Silber Preis: 3,3 Prozent Plus in einer Woche
Silber notiert nahezu stabil, während Nahost-Spannungen stützen und steigende Zinserwartungen bremsen. Das Wochenplus beträgt 3,3 Prozent.

Kurz zusammengefasst
- Silberkurs verharrt bei 66,81 Dollar
- Iran-Konflikt schürt Nachfrage nach Edelmetallen
- Fed-Zinserhöhung belastet unverzinsliche Anlagen
- COMEX-Bestände zeigen begrenzte Liefermengen
Silber behauptet sich am heutigen Dienstag knapp über 66 US-Dollar je Feinunze, obwohl zwei gegenläufige Kräfte auf den Markt einwirken. Der anhaltende Konflikt zwischen den USA und dem Iran treibt die Ölpreise nahe an die Marke von 100 US-Dollar je Barrel und schürt damit Inflationssorgen, die Edelmetalle grundsätzlich stützen.
Gleichzeitig belastet die wachsende Erwartung einer Fed-Zinserhöhung im September die Stimmung, da höhere Zinsen die Opportunitätskosten für unverzinsliche Anlagen wie Silber erhöhen.
Geopolitik gegen Geldpolitik
Die Gemengelage zeigt sich am Schlusskurs vom Montag: Mit 66,81 US-Dollar bewegte sich Silber praktisch unverändert, ein Tagesplus von lediglich 0,01 Prozent. Diese Stagnation spiegelt das Ringen zwischen den beiden Treibern wider.
Während die geopolitische Eskalation im Nahen Osten klassisches Krisenkapital in Edelmetalle lenkt, drücken die Zinserwartungen in die Gegenrichtung. Märkte preisen inzwischen eine Wahrscheinlichkeit von rund 60 Prozent für eine Fed-Zinserhöhung im laufenden Monat ein, nachdem diese Erwartung Anfang September noch bei über 65 Prozent gelegen hatte.
Auf Wochensicht bleibt der Silberpreis dennoch im Plus: Gegenüber der Vorwoche steht ein Anstieg von 3,3 Prozent zu Buche, was zeigt, dass der geopolitische Angsttreiber in den vergangenen Tagen die Oberhand behielt. Für Anleger bedeutet dies, dass kurzfristige Kursausschläge stärker von Nachrichten aus dem Nahen Osten und von Fed-Kommentaren getrieben werden als von den fundamentalen Angebots- und Nachfragedaten des Marktes.
Lagerbestände als Belastungsfaktor im Hintergrund
Abseits der Tagesnachrichten bleibt die physische Marktstruktur angespannt. Die COMEX-Lagerhäuser meldeten für Mitte August einen Gesamtbestand von 337,3 Millionen Feinunzen Silber, wovon lediglich 99,5 Millionen Unzen als „registered“ und damit tatsächlich lieferbar eingestuft waren.
Der weitaus größere Teil von 237,8 Millionen Unzen gilt als „eligible“, also grundsätzlich lagerfähig, aber nicht ohne Weiteres für Lieferungen verfügbar. Diese Aufteilung unterstreicht, wie eng der physisch handelbare Silbermarkt tatsächlich ist – ein Umstand, der die Preisreaktion auf externe Schocks verstärken kann.
Analysten des Silver Institute hatten bereits vor rund einer Woche auf ein strukturelles Defizit hingewiesen, das den Markt seit Jahren begleitet. Dieses Thema prägt weiterhin den mittelfristigen Ausblick, tritt in der aktuellen Nachrichtenlage jedoch hinter die kurzfristigen geopolitischen und geldpolitischen Impulse zurück.
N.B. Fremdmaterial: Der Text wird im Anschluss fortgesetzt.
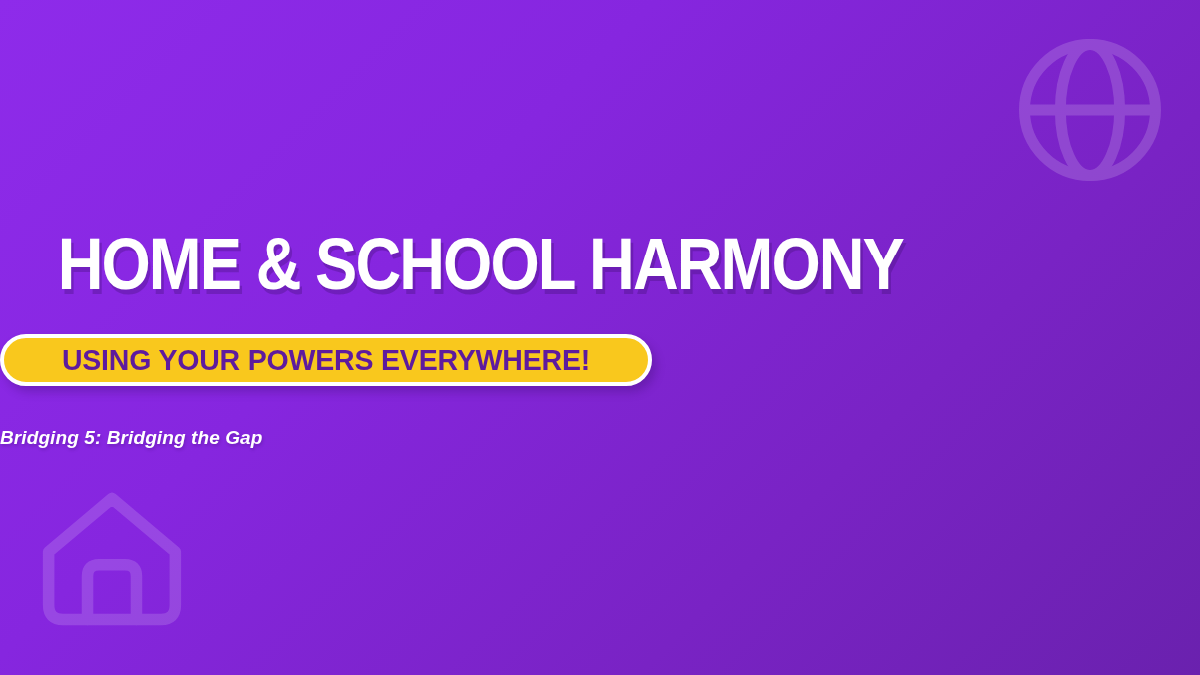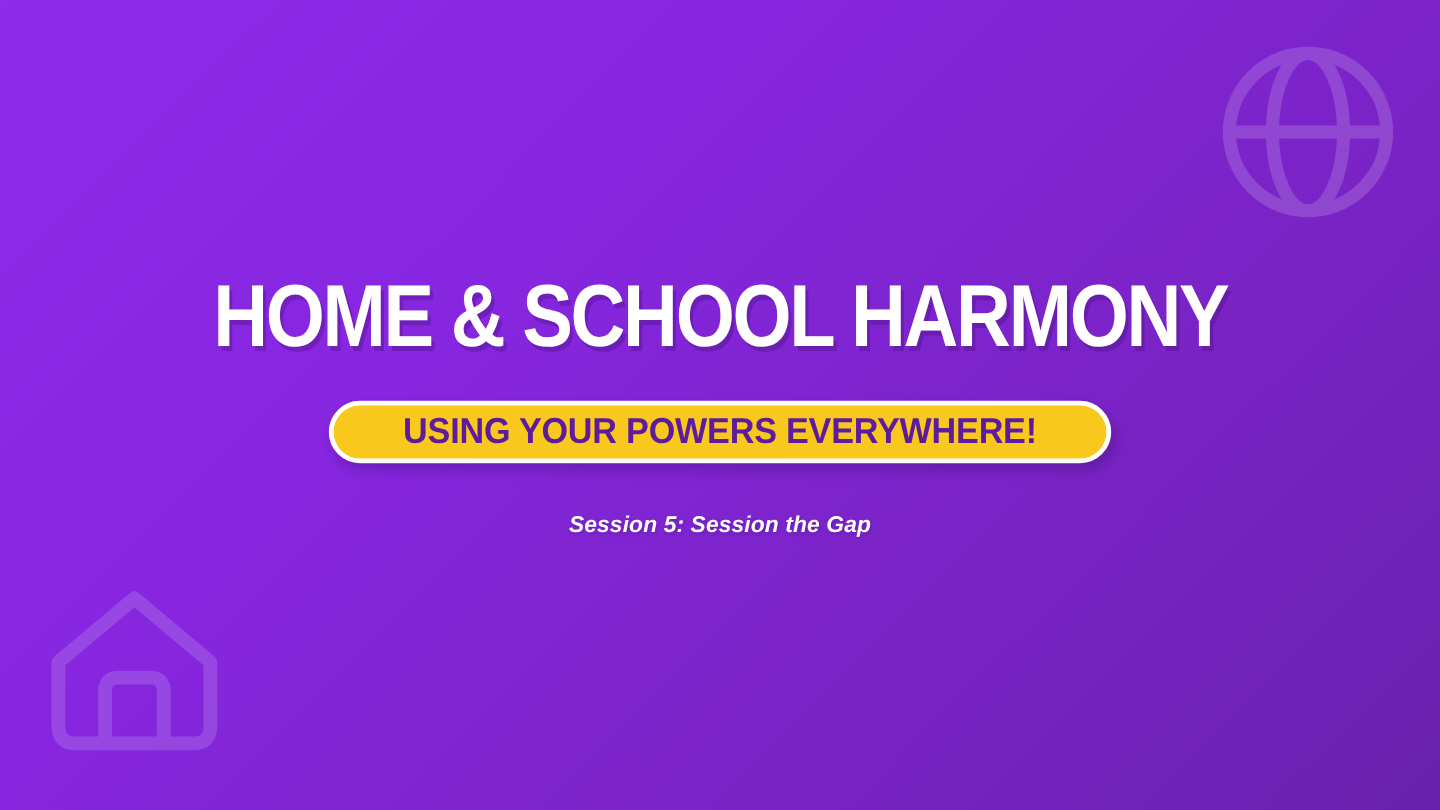--- a/index.html
+++ b/index.html
@@ -44,21 +44,21 @@
 
   
   #content {
     position: absolute;
     left: 0;
     top: 0;
     width: 1200px;
     height: 675px;
     display: flex;
     flex-direction: column;
-    align-items: center;
+    align-items: flex-start;
     justify-content: center;
   }
 
   #main-title {
     margin: 0;
     color: #FFFFFF;
     font-family: "Liberation Sans", sans-serif;
     font-weight: 700;
     font-size: 72px;
     line-height: 1;
@@ -137,16 +137,16 @@
   <div id="content">
 
     <h1 id="main-title">HOME &amp; SCHOOL HARMONY</h1>
 
     <div id="badge-row">
       <div id="subtitle-badge">
         <span id="badge-label">USING YOUR POWERS EVERYWHERE!</span>
       </div>
     </div>
 
-    <div id="session-note">Session 5: Session the Gap</div>
+    <div id="session-note">Bridging 5: Bridging the Gap</div>
 
   </div>
 </div>
 
 </body></html>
Ausblick: Fed-Entscheidung als nächster Prüfstein
Für die kommenden Handelstage dürfte die bevorstehende Fed-Sitzung im September richtungsweisend werden. Sollte die Notenbank die eingepreiste Zinserhöhung tatsächlich beschließen, wäre mit Gegenwind für Silber zu rechnen, selbst wenn die geopolitische Lage angespannt bleibt.
Umgekehrt könnte eine Verschärfung des Iran-Konflikts die Nachfrage nach sicheren Häfen weiter befeuern und den Zinseffekt überlagern. Anleger sollten beide Entwicklungen parallel im Blick behalten, da sie sich in den kommenden Wochen als die entscheidenden Preistreiber erweisen dürften.